Edit tracking data
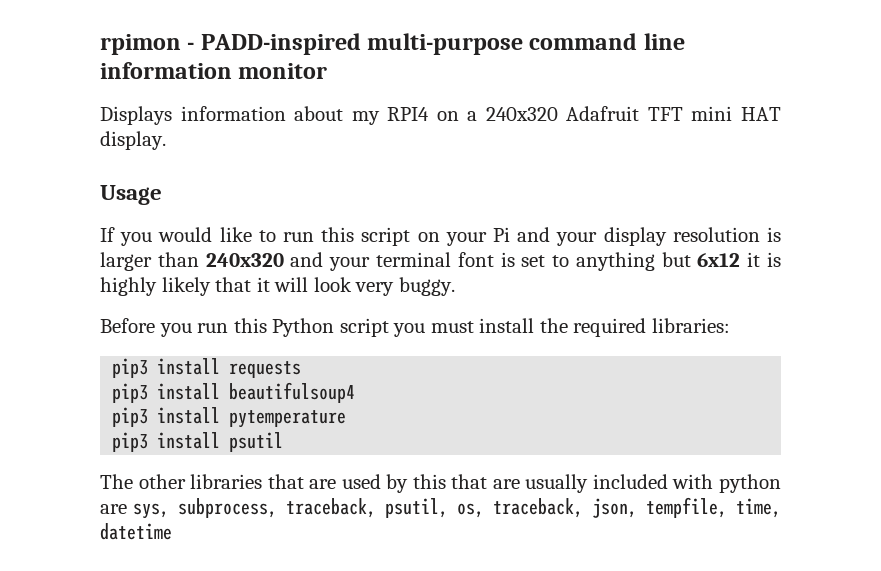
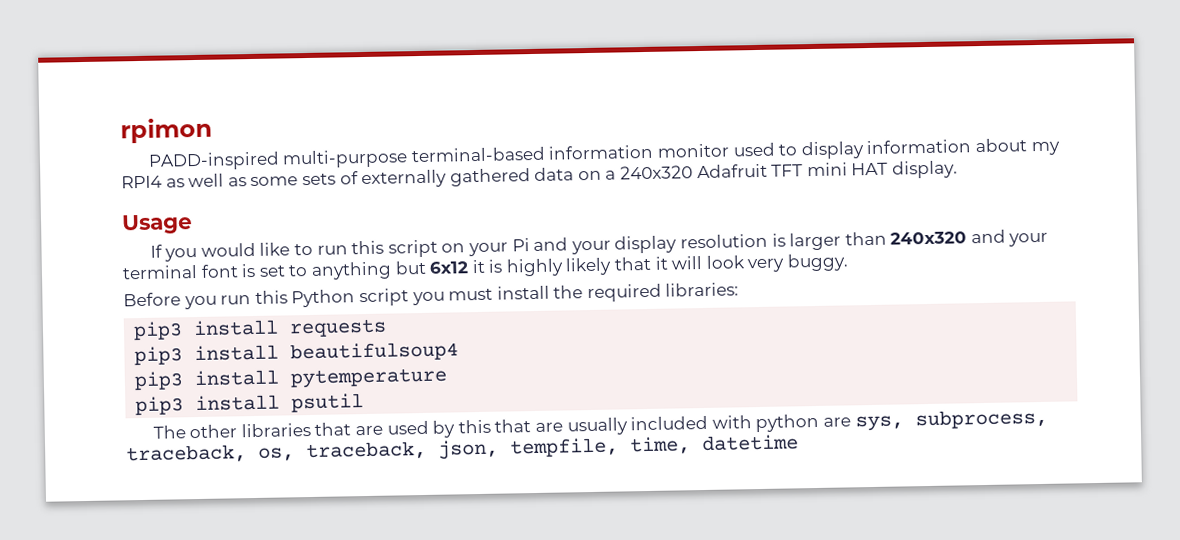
[187,42,195,50] - -> (213, 130) //
[529,33,685,50] command line -> [410,146,546,163] terminal-based
[100,106,172,125] // Displays -> [732,141,865,160] used to display
(430, 114) none -> [165,167,575,189] as well as some sets of externally gathered data
[384,498,448,518] psutil, -> (247, 454) none

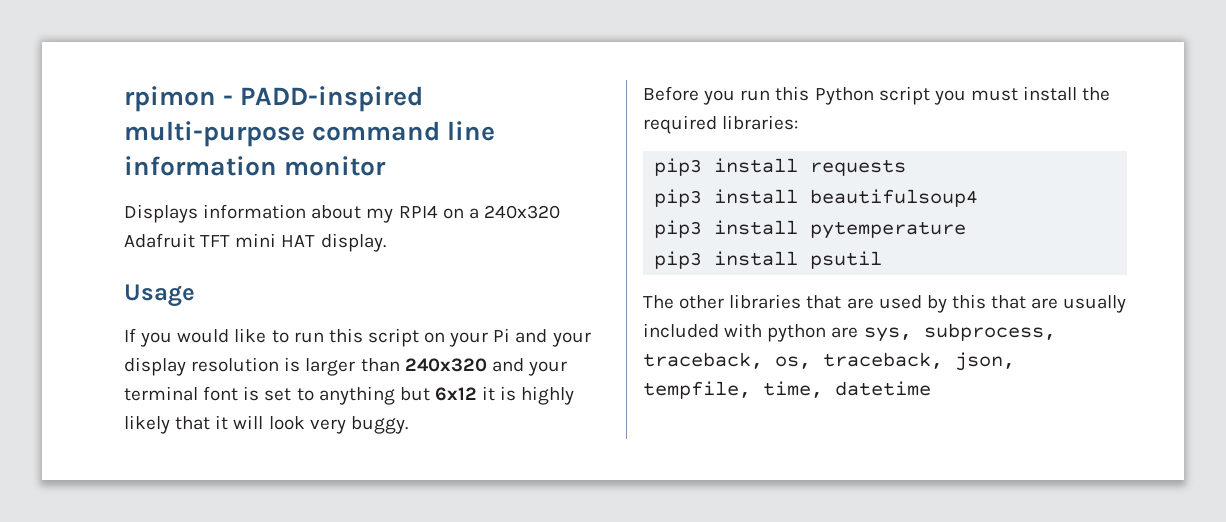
(213, 130) // -> [223,95,234,105] -
[410,146,546,163] terminal-based -> [312,121,496,141] command line
[732,141,865,160] used to display -> [124,204,198,223] // Displays
[165,167,575,189] as well as some sets of externally gathered data -> (438, 211) none

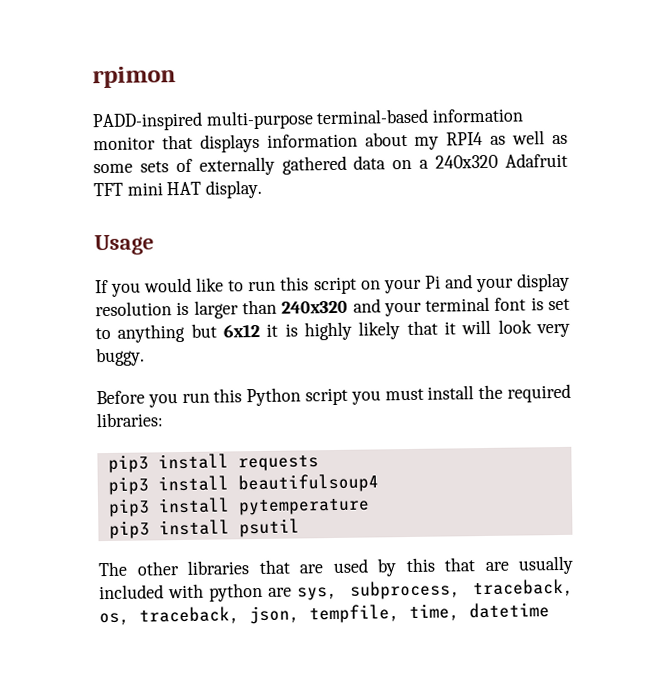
[223,95,234,105] - -> (176, 77) //
[312,121,496,141] command line -> [316,108,429,125] terminal-based
[124,204,198,223] // Displays -> [161,133,260,153] that displays
(438, 211) none -> [490,130,569,145] [93,155,387,176] as well as some sets of externally gathered data

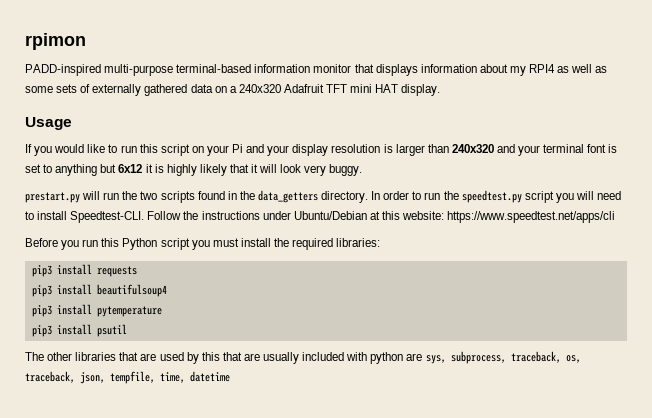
(145, 357) none -> [25,190,622,203] [25,211,616,223] // prestart.py will run the two scripts found in the data_getters directory. In order to run the speedtest.py script you will need to install Speedtest-CLI. Follow the instructions under Ubuntu/Debian at this website: https://www.speedtest.net/apps/cli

__The task__
Starting at the line that holds "[529,33,685,50] command line", print each line through the last one of the entries above, exactly and with both ends included; no pictures.

__Expected answer__
[529,33,685,50] command line -> [410,146,546,163] terminal-based
[100,106,172,125] // Displays -> [732,141,865,160] used to display
(430, 114) none -> [165,167,575,189] as well as some sets of externally gathered data
[384,498,448,518] psutil, -> (247, 454) none

(213, 130) // -> [223,95,234,105] -
[410,146,546,163] terminal-based -> [312,121,496,141] command line
[732,141,865,160] used to display -> [124,204,198,223] // Displays
[165,167,575,189] as well as some sets of externally gathered data -> (438, 211) none

[223,95,234,105] - -> (176, 77) //
[312,121,496,141] command line -> [316,108,429,125] terminal-based
[124,204,198,223] // Displays -> [161,133,260,153] that displays
(438, 211) none -> [490,130,569,145] [93,155,387,176] as well as some sets of externally gathered data

(145, 357) none -> [25,190,622,203] [25,211,616,223] // prestart.py will run the two scripts found in the data_getters directory. In order to run the speedtest.py script you will need to install Speedtest-CLI. Follow the instructions under Ubuntu/Debian at this website: https://www.speedtest.net/apps/cli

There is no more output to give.